For the past 15 years Venezuela has been shipping oil to Cuba, which in turn sends thousands of doctors and other professionals to Venezuela. The swap is lucrative for the communist-controlled island, which pays doctors a paltry few hundred dollars a month. It gets more oil than it needs, and sells the surplus. That makes Cuba perhaps the only importer that prefers high oil prices. Venezuelan support is thought to be worth 12-20% of Cuba’s GDP.
Recently, the arrangement has wobbled. Low prices have slashed Cuba’s profit from the resale of oil. Venezuela, whose oil-dependent economy is shrinking, is sending less of the stuff. Figures from PDVSA, Venezuela’s state oil company, suggest that it shipped 40% less crude oil to Cuba in the first quarter of 2016 than it did during the same period last year. Austerity, though less savage than in the 1990s, is back. Cuba’s cautious economic liberalisation may suffer.
On July 8th Marino Murillo, the economy minister, warned the legislature that Cuba would lower its energy consumption by 28% in the second half of this year and cut all imports by 15%. The government has ordered state institutions to reduce their energy consumption dramatically. Television producers have been told to film outdoors to save the expense of studio lighting. Foreign businesses, some of which have not been paid by their government customers since last November, are being asked to wait still longer, though the government is negotiating to restructure sovereign debt on which it had defaulted.
It has cut off the supply of diesel to drivers of state-owned taxis and told them to look for other work for the next few months. “It’s entirely illogical,” says Hector, a driver. Tourism has surged since the United States loosened travel restrictions in 2014, which will partially offset the loss of Venezuelan aid. The cost of fuel is minuscule compared with the fares Hector’s American passengers pay.

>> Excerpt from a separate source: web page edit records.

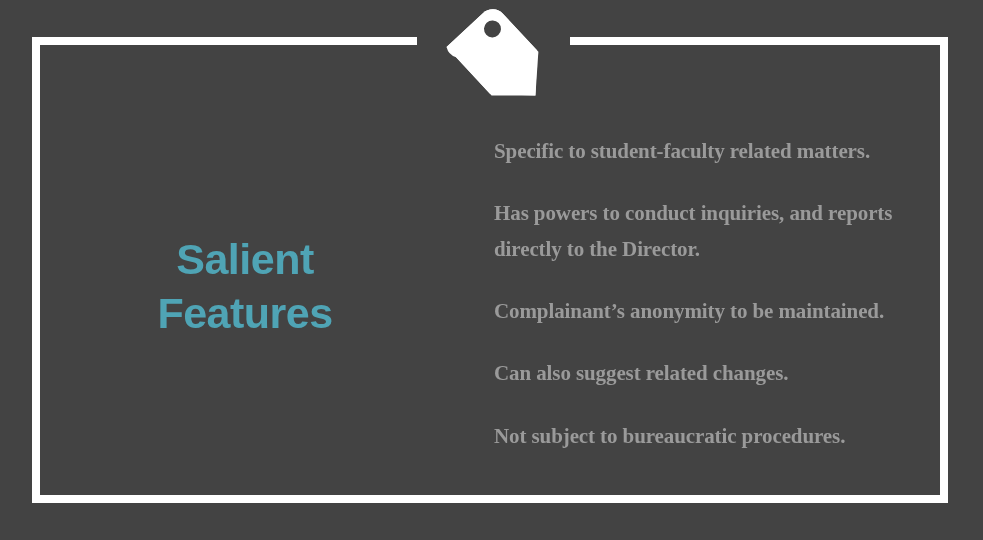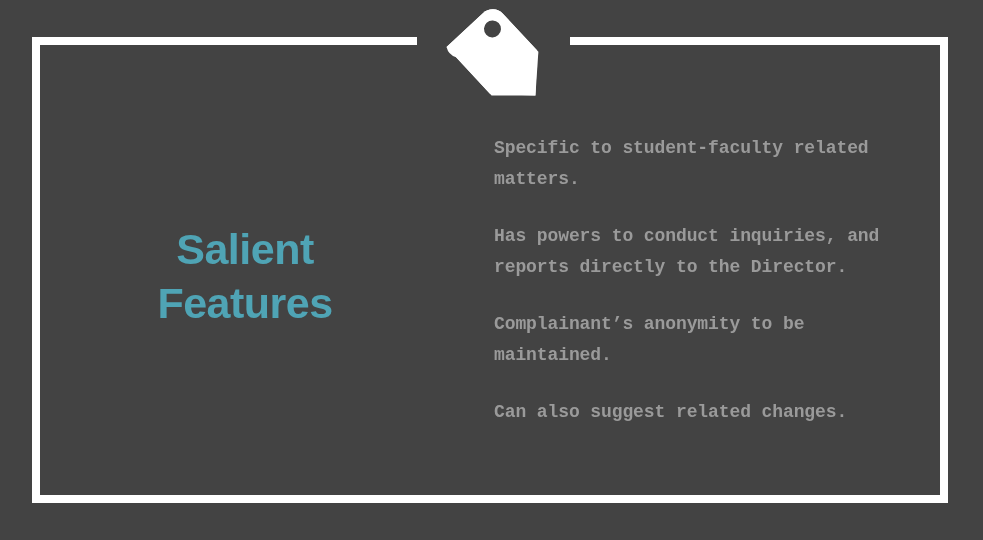--- a/index.html
+++ b/index.html
@@ -98,8 +98,8 @@
   }
   .feature-item {
     color: #9A9A9A;
-    font-family: Liberation Mono, monospace;
-    font-size: 18px;
+    font-family: Liberation Serif, serif;
+    font-size: 21px;
     font-weight: bold;
     line-height: 1.72;
     letter-spacing: -0.1px;

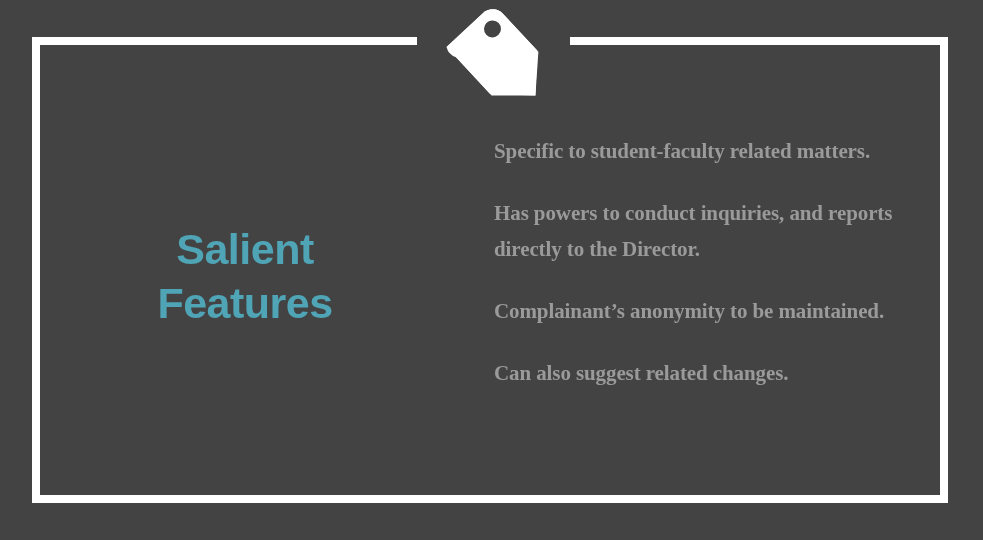--- a/index.html
+++ b/index.html
@@ -76,7 +76,7 @@
     text-align: center;
   }
   #page-title {
-    margin: 0;
+    margin: 10px;
     color: #4FA4B5;
     font-family: "Liberation Sans", sans-serif;
     font-size: 43px;

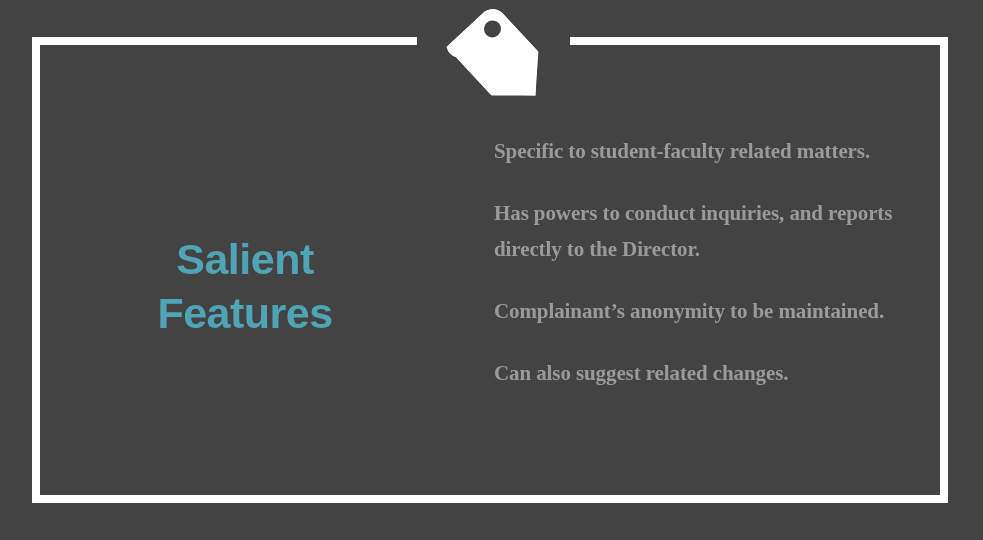--- a/index.html
+++ b/index.html
@@ -146,6 +146,7 @@
     <li class="feature-item">Has powers to conduct inquiries, and reports directly to the Director.</li>
     <li class="feature-item">Complainant’s anonymity to be maintained.</li>
     <li class="feature-item">Can also suggest related changes.</li>
+    <li class="feature-item">Not subject to bureaucratic procedures.</li>
   </ul>
 
 </div>

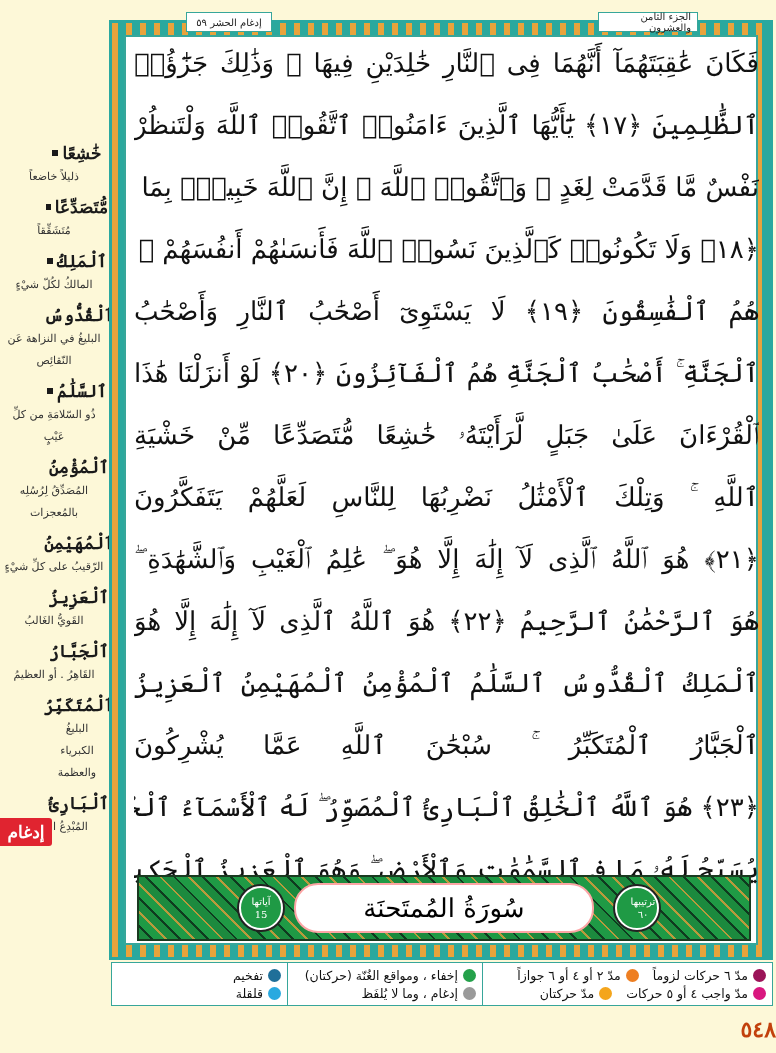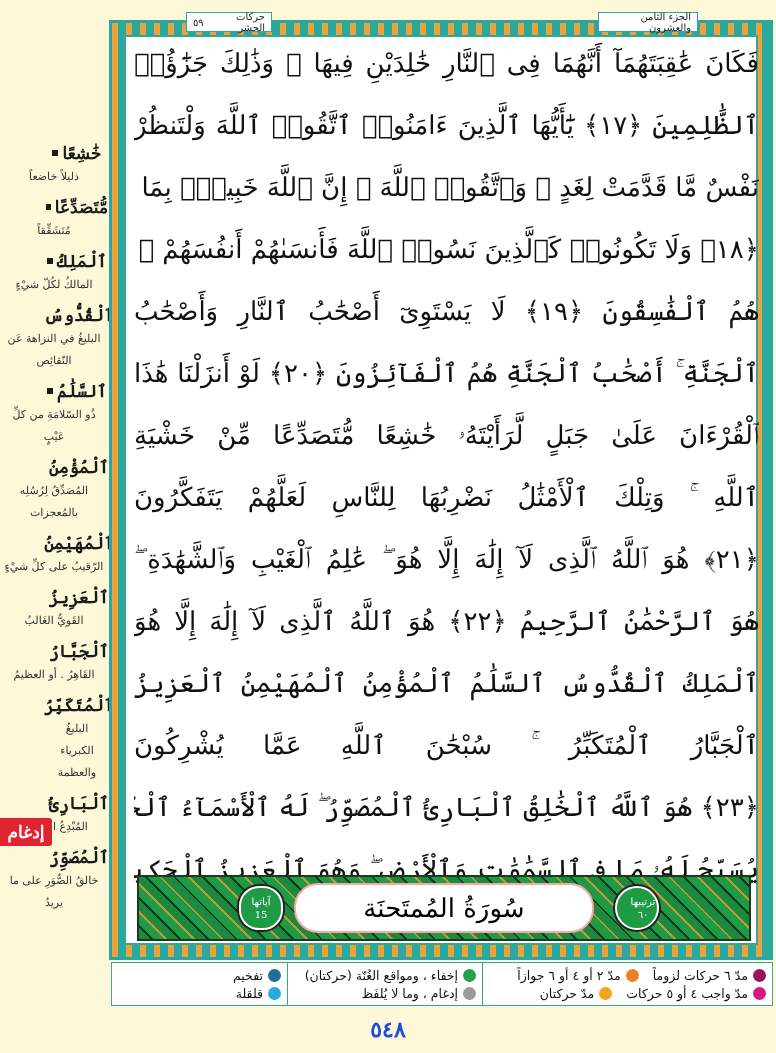--- a/index.html
+++ b/index.html
@@ -201,7 +201,7 @@
 
 <div class="header-badge hb-right">الجزء الثامن والعشرون</div>
 <div class="header-badge hb-left">
-  <span>حركات الحشر</span>&nbsp;
+  <span>إدغام الحشر</span>&nbsp;
   <span>٥٩</span>
 </div>
 

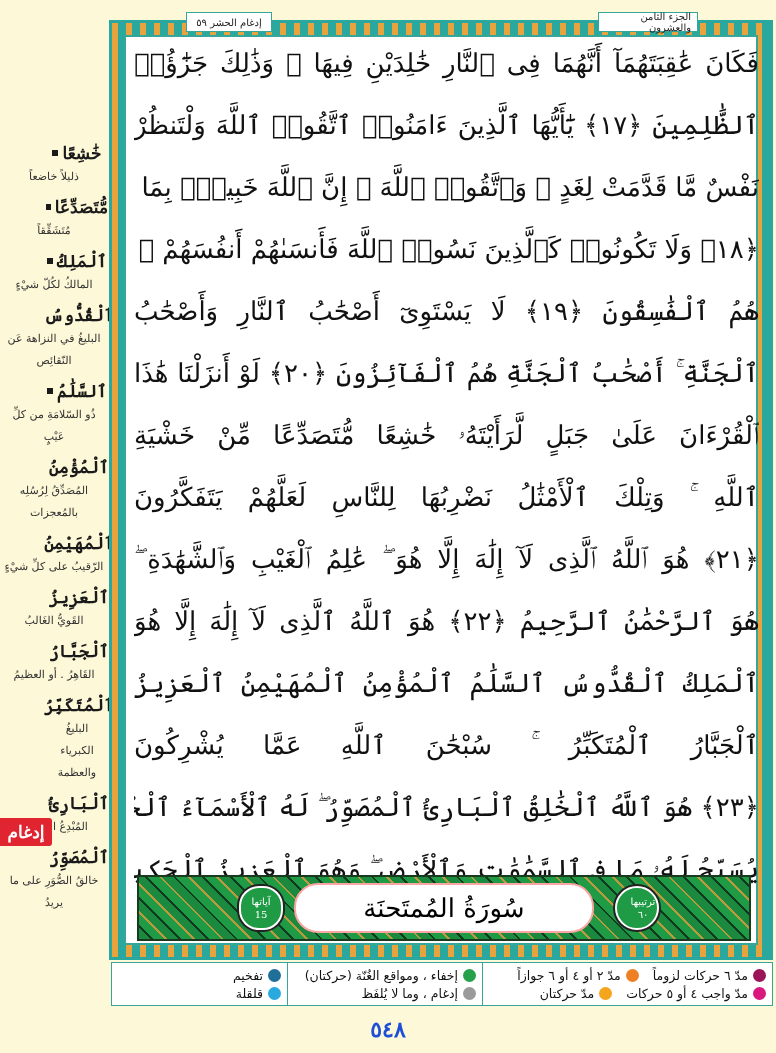--- a/index.html
+++ b/index.html
@@ -184,13 +184,6 @@
       </div>
       <div class="gloss-meaning">المُبْدِعُ المخترِعُ</div>
     </div>
-  <div class="gloss-item">
-      <div class="gloss-word">
-        <span>ٱلْمُصَوِّرُ</span>
-        <span class="sq"></span>
-      </div>
-      <div class="gloss-meaning">خالقُ الصُّوَرِ على ما يريدُ</div>
-    </div>
 </div>
 
 <div class="surah-tab">إدغام</div>

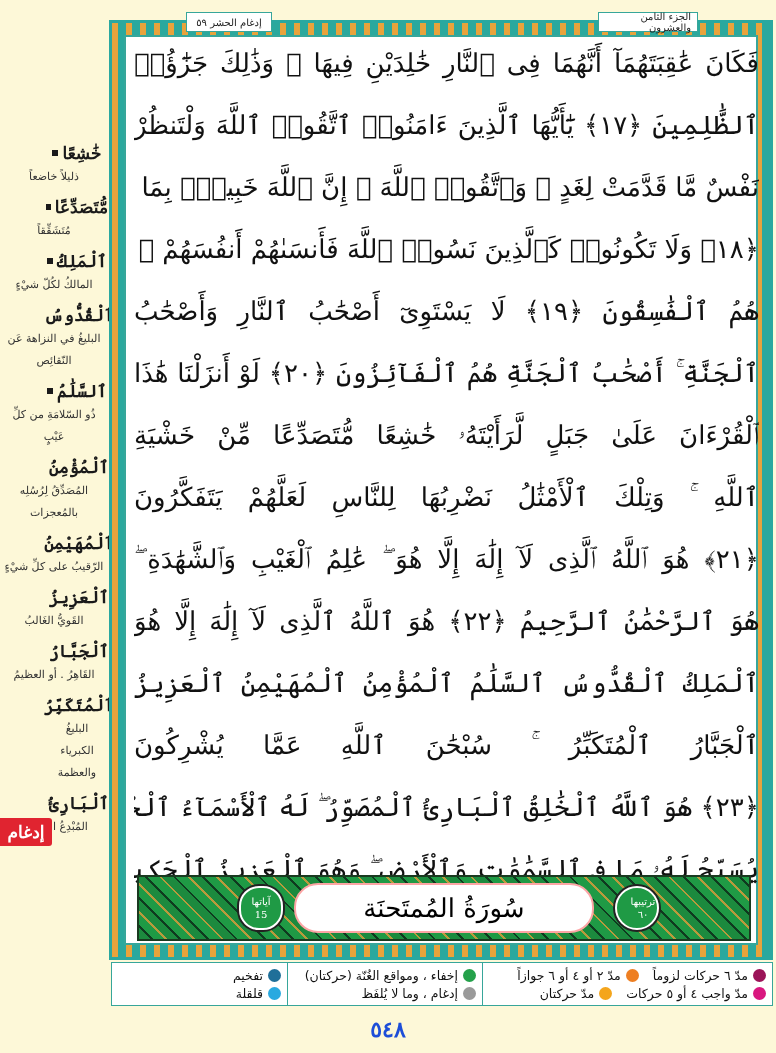--- a/index.html
+++ b/index.html
@@ -86,7 +86,7 @@
     color:#fff; font-family:"DejaVu Serif", serif; font-size:10px; line-height:13px;
     display:flex; flex-direction:column; align-items:center; justify-content:center; direction: rtl; z-index:2;
   }
-  .medal-left { left: 100px; border-radius: 20px; } .medal-right { left: 476px; padding-left: 12px; }
+  .medal-left { left: 100px; } .medal-right { left: 476px; padding-left: 12px; }
   
   .legend {
     position:absolute; left:111px; top:962px; width:662px; height:44px;

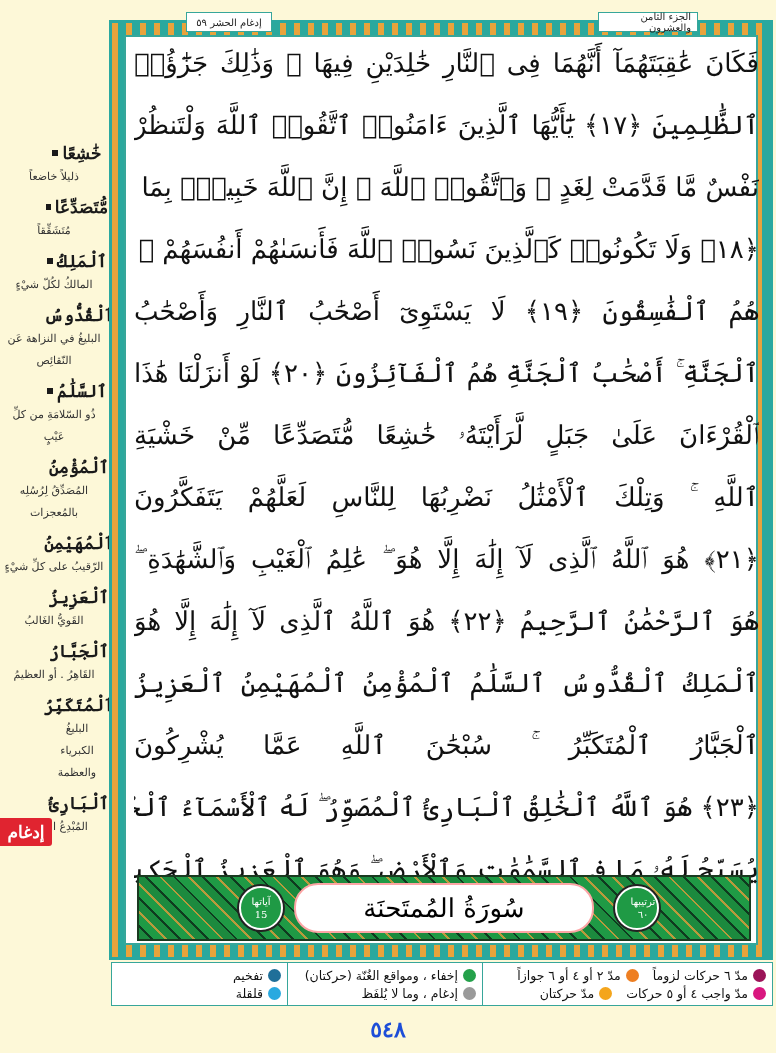--- a/index.html
+++ b/index.html
@@ -99,8 +99,8 @@
   .legend-entry { display:flex; align-items:center; gap:5px; white-space:nowrap; }
   .dot { width:13px; height:13px; border-radius:50%; display:inline-block; }
   .page-number {
-    position:absolute; left:0; width:776px; top:1016px; text-align:center;
-    font-family:"DejaVu Serif", serif; font-weight:bold; font-size:22px; color:#1d4ed8; direction: rtl;
+    position:absolute; left:0; width:776px; top:1016px; 
+    font-family:"DejaVu Serif", serif; font-weight:bold; font-size:22px; color:#c2410c; direction: rtl;
   }
 </style>
 </head>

A week after Mr Murillo, the government’s leading economic reformer, issued his warning to the legislature he was relieved of his ministerial duties, though he remains in the Politburo. His replacement as economy minister, Ricardo Cabrisas, is seen as a competent veteran.
The crisis seems to have slowed reforms of Cuba’s socialist economy, which were never rapid. Raúl Castro, who took over as president from his brother, Fidel, in 2008, has since allowed entrepreneurs to start small businesses, cut the state workforce by 11% and opened a free-trade zone for foreign firms at the port of Mariel. But Cuba still operates a price-distorting dual-currency system. Small businesses cannot buy from wholesalers or import products directly. Many foreign investments in such areas as sugar and tourism, which would bring in billions of dollars, are stuck in the planning stages. Venezuela’s lurgy should sharpen Cuba’s eagerness for the remedy of reform. It seems to be dulling it.